Edit difference data
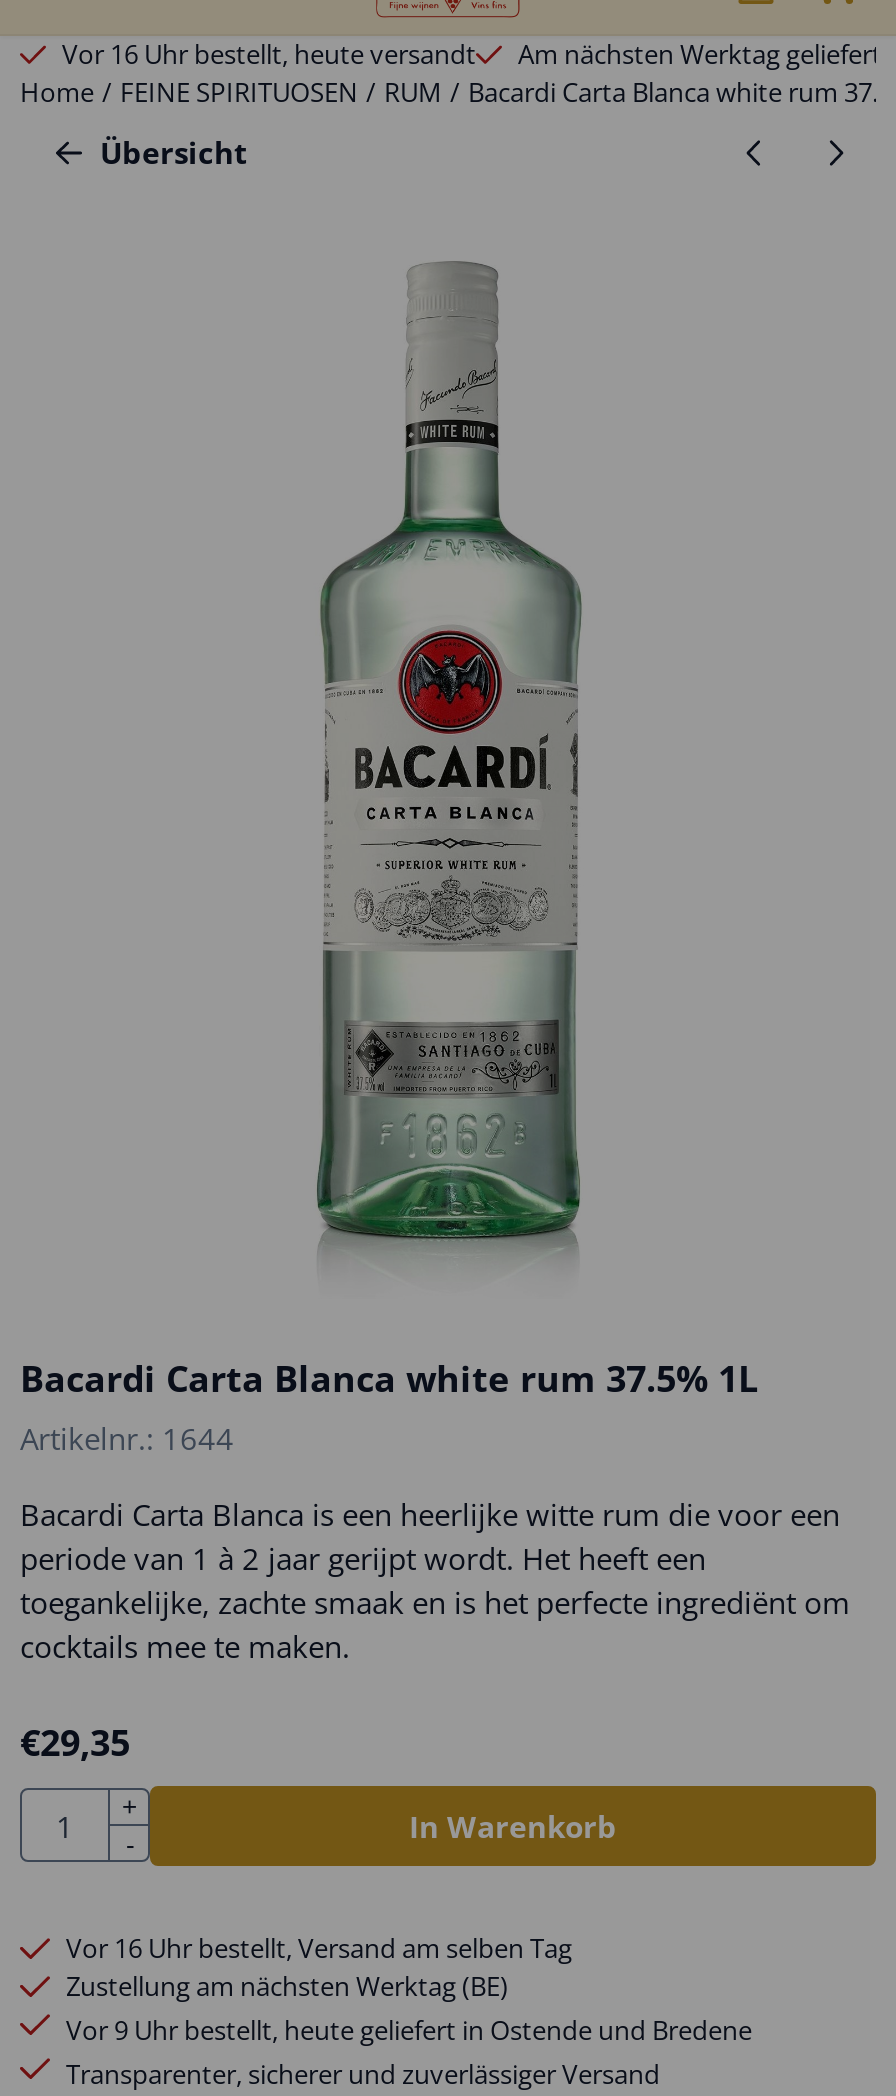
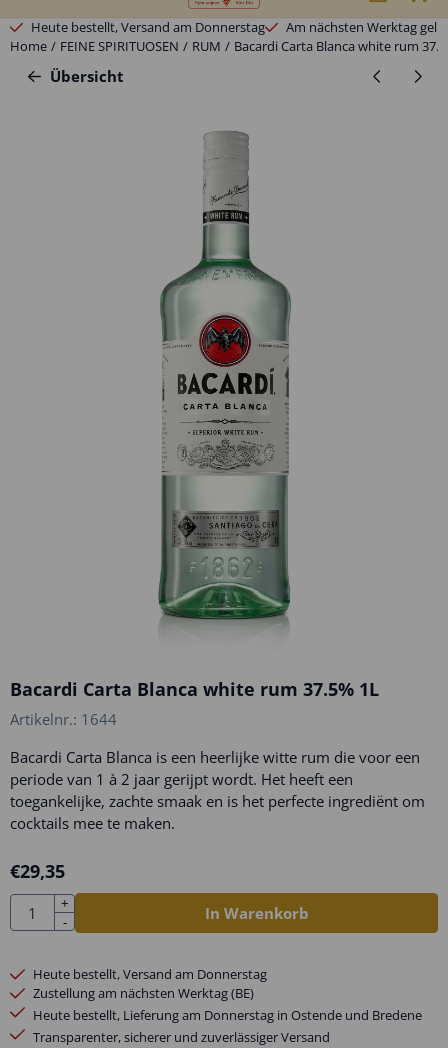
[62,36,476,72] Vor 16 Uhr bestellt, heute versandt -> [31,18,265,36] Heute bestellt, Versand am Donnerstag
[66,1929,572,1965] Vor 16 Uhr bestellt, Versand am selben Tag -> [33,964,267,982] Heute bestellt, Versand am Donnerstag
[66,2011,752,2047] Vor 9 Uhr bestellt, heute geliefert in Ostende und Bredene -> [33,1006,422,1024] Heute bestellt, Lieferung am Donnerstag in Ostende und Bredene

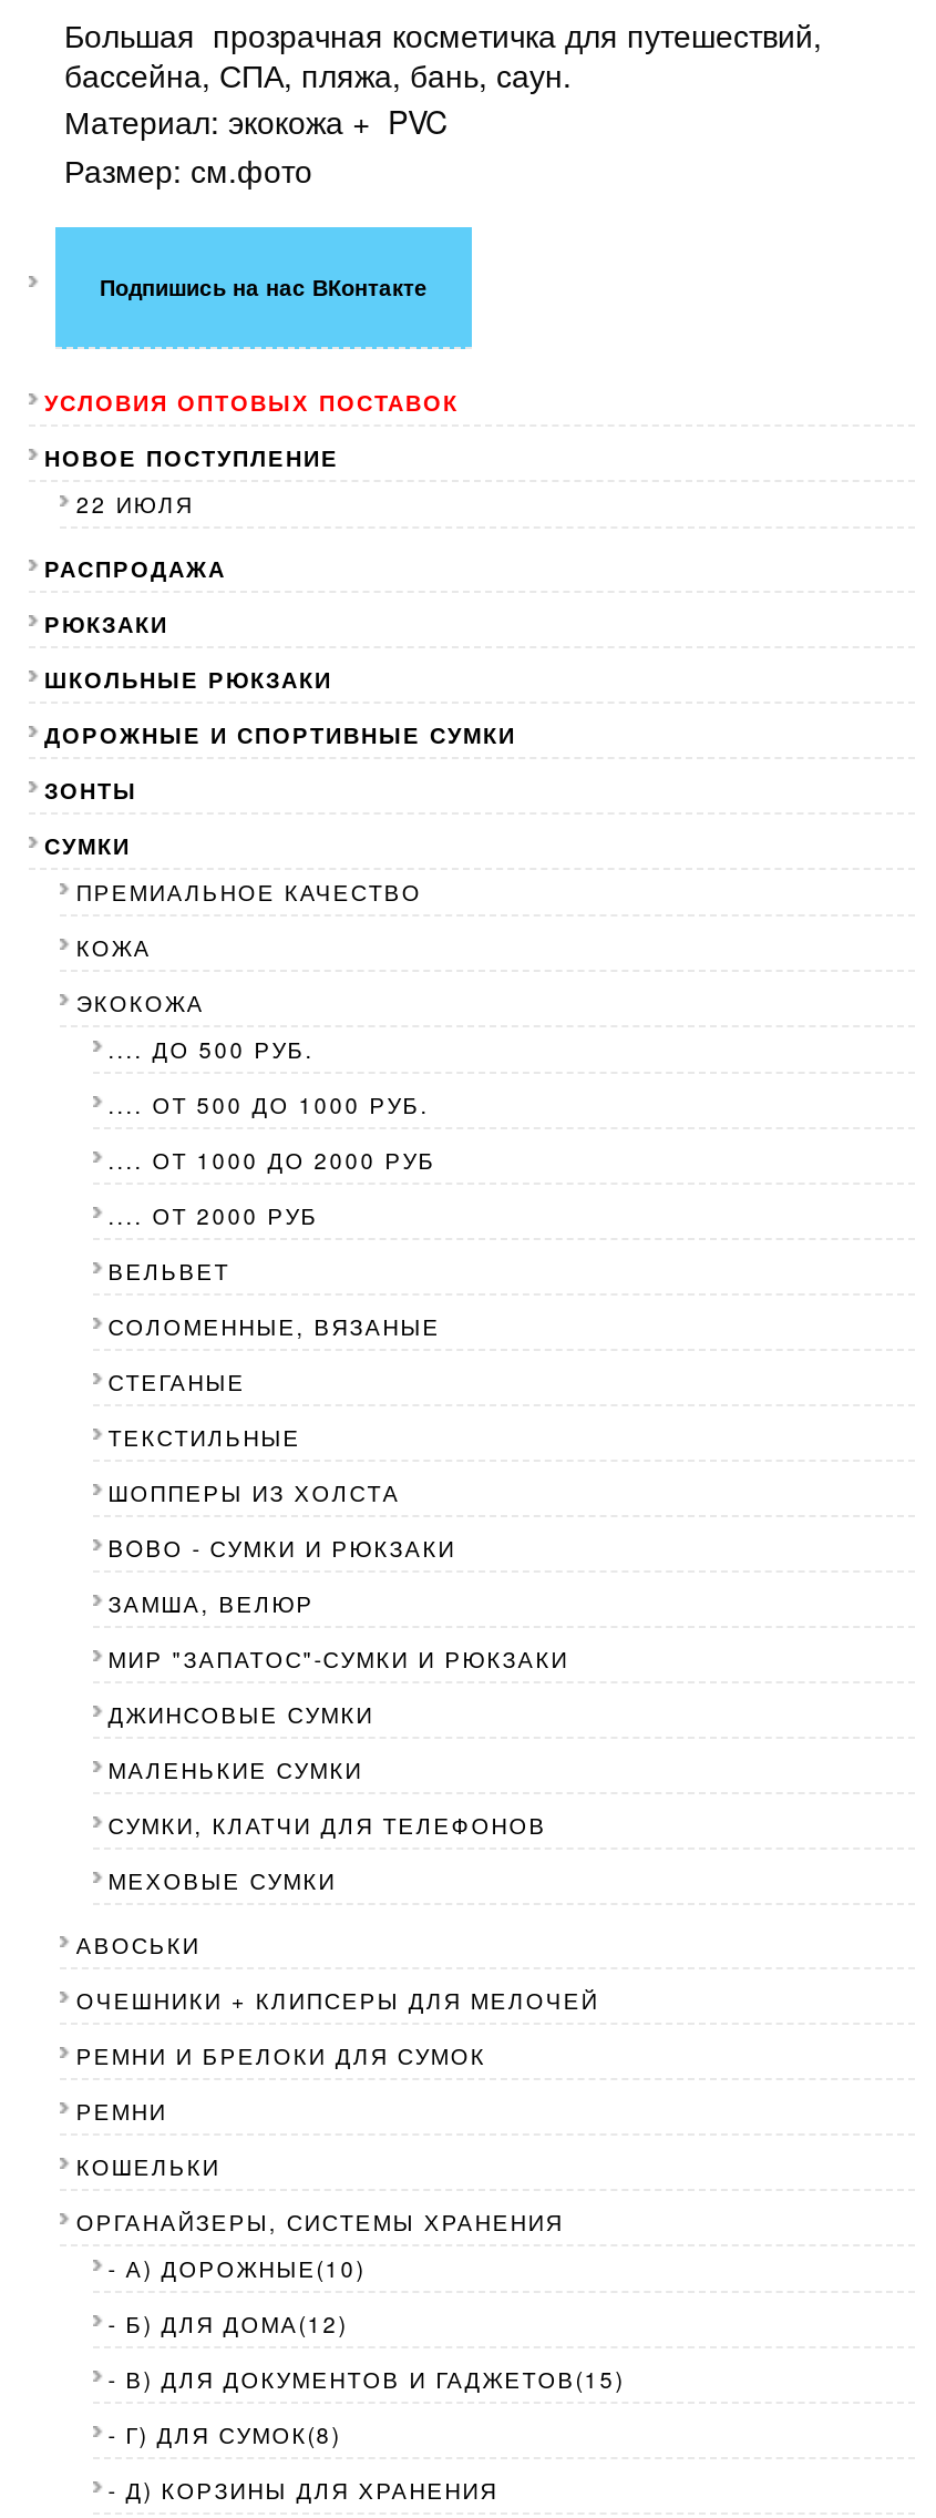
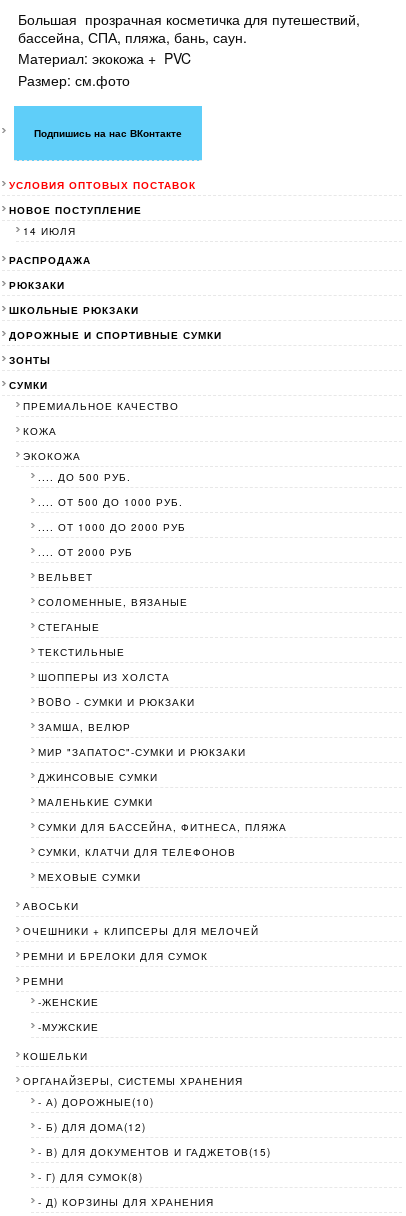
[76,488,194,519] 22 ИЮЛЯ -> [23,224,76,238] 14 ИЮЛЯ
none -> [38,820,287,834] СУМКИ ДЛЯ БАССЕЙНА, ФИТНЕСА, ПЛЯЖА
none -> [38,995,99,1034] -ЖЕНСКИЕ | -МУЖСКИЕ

- **Exercise brief**: Beginning at the line that holds "[76,488,194,519] 22 ИЮЛЯ", reproduce each line of the records above down to and including the last one.

- **Reply to the exercise**:
[76,488,194,519] 22 ИЮЛЯ -> [23,224,76,238] 14 ИЮЛЯ
none -> [38,820,287,834] СУМКИ ДЛЯ БАССЕЙНА, ФИТНЕСА, ПЛЯЖА
none -> [38,995,99,1034] -ЖЕНСКИЕ | -МУЖСКИЕ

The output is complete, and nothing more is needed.